*Work required*: An exact copy of each line below is needed, with no images in it.

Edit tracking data
------
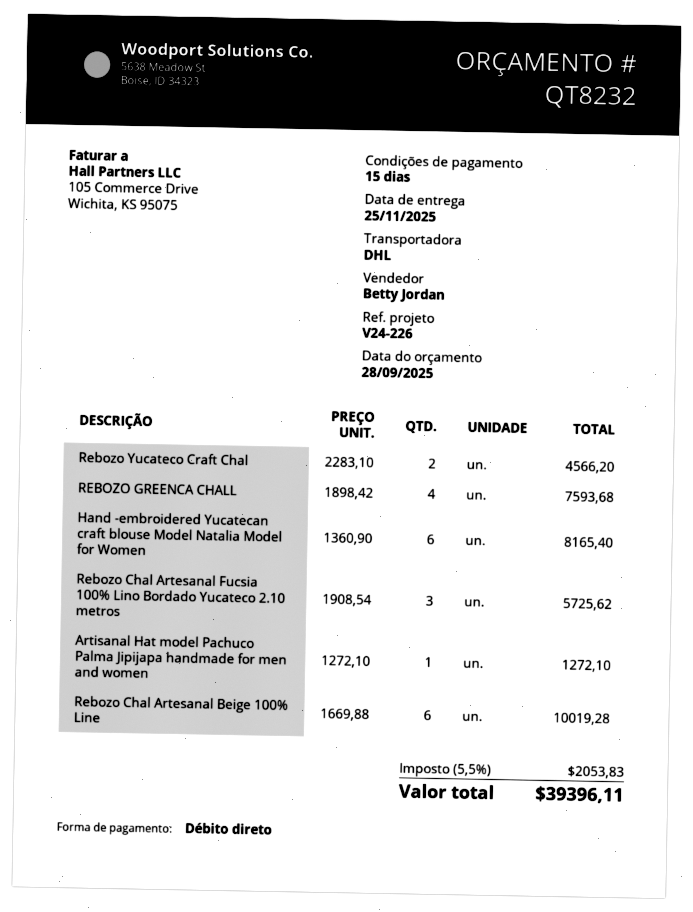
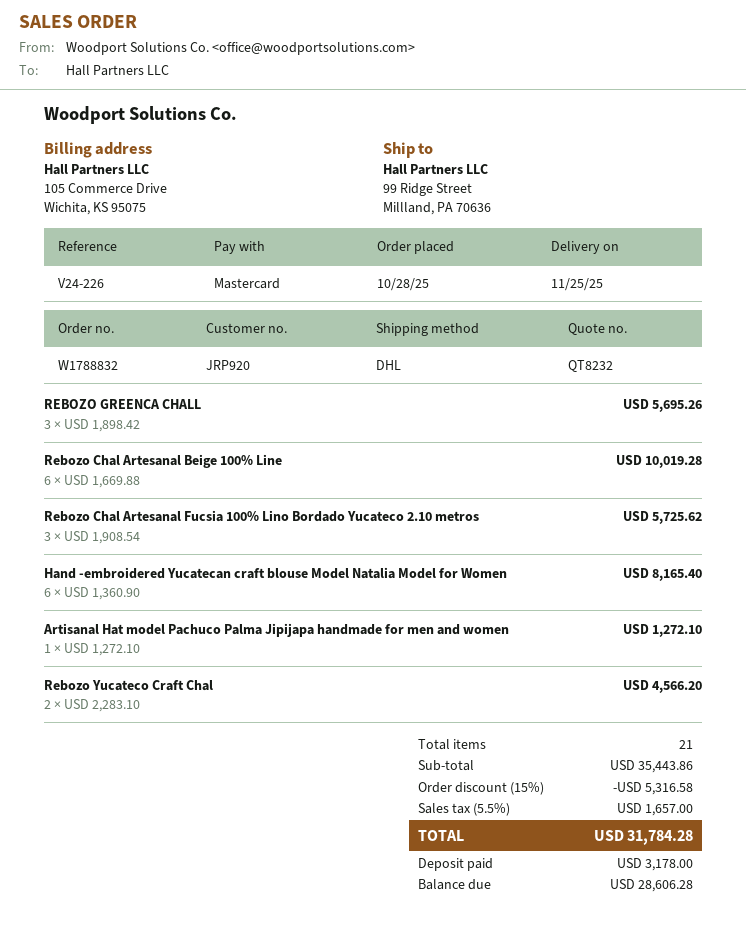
payment method: direct debit -> Mastercard
REBOZO GREENCA CHALL: 4 x 1898.42 = 7593.68 -> 3 x 1898.42 = 5695.26
discount: none -> 15% = 5316.58
tax: 5.5% = 2053.83 -> 5.5% = 1657.00
total: 39396.11 -> 31784.28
------
*The completed task*:
payment method: direct debit -> Mastercard
REBOZO GREENCA CHALL: 4 x 1898.42 = 7593.68 -> 3 x 1898.42 = 5695.26
discount: none -> 15% = 5316.58
tax: 5.5% = 2053.83 -> 5.5% = 1657.00
total: 39396.11 -> 31784.28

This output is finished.